RECORDED DATA ->
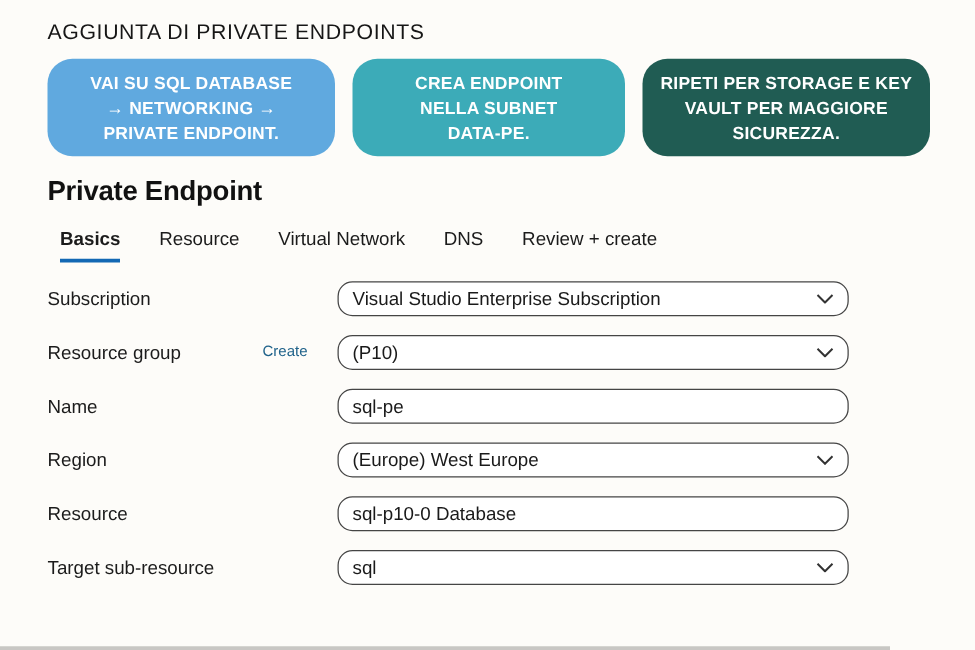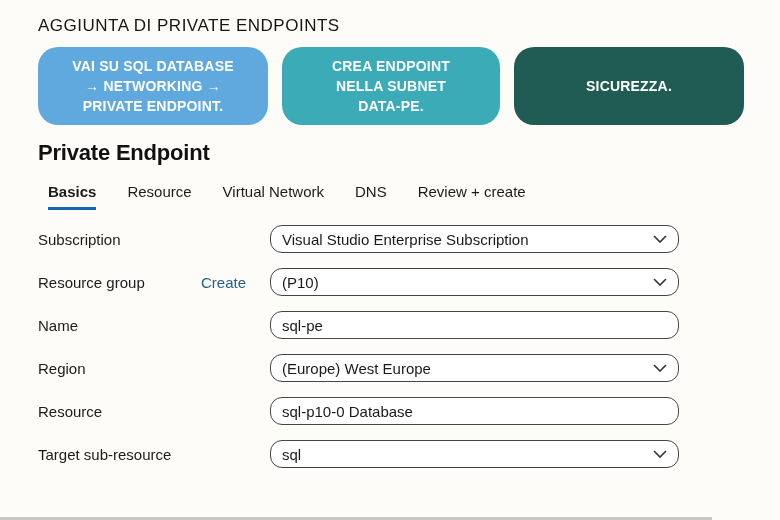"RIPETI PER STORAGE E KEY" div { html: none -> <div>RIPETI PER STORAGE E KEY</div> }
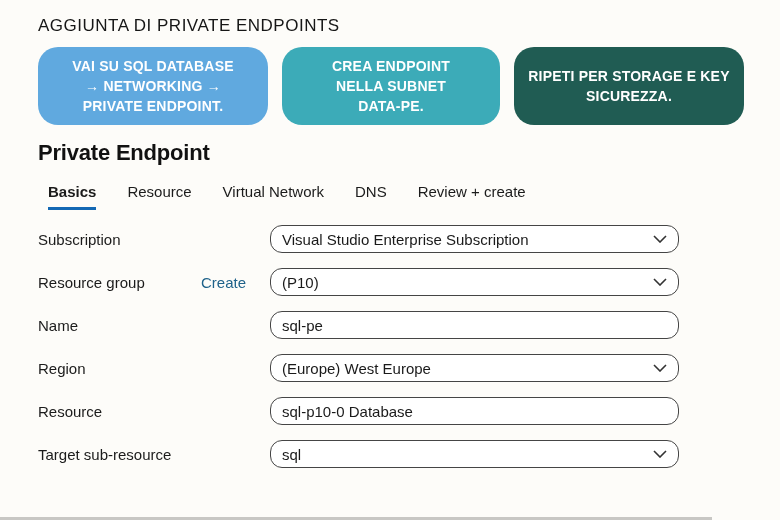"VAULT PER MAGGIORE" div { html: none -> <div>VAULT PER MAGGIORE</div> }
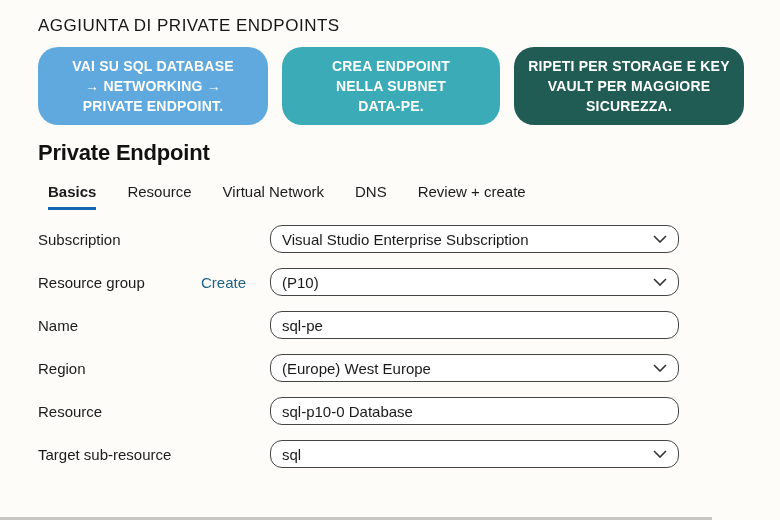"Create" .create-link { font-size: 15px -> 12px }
...
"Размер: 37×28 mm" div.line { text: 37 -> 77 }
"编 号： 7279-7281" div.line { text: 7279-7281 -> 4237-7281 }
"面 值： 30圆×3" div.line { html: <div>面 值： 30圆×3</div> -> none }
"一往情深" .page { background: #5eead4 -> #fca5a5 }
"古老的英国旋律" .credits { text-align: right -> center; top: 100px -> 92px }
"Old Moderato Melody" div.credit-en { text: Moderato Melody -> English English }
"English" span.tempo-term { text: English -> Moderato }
---
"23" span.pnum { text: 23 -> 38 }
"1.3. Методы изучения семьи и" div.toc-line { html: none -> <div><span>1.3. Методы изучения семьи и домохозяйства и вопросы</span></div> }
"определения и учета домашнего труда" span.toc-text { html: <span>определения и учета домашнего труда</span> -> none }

PROBLEM ->
For the material above, reproduce exactly the lines from the line with "background: #5eead4 ->" to the line with "text: English ->", inclusive, and exclude all others.

ANSWER BELOW ->
"一往情深" .page { background: #5eead4 -> #fca5a5 }
"古老的英国旋律" .credits { text-align: right -> center; top: 100px -> 92px }
"Old Moderato Melody" div.credit-en { text: Moderato Melody -> English English }
"English" span.tempo-term { text: English -> Moderato }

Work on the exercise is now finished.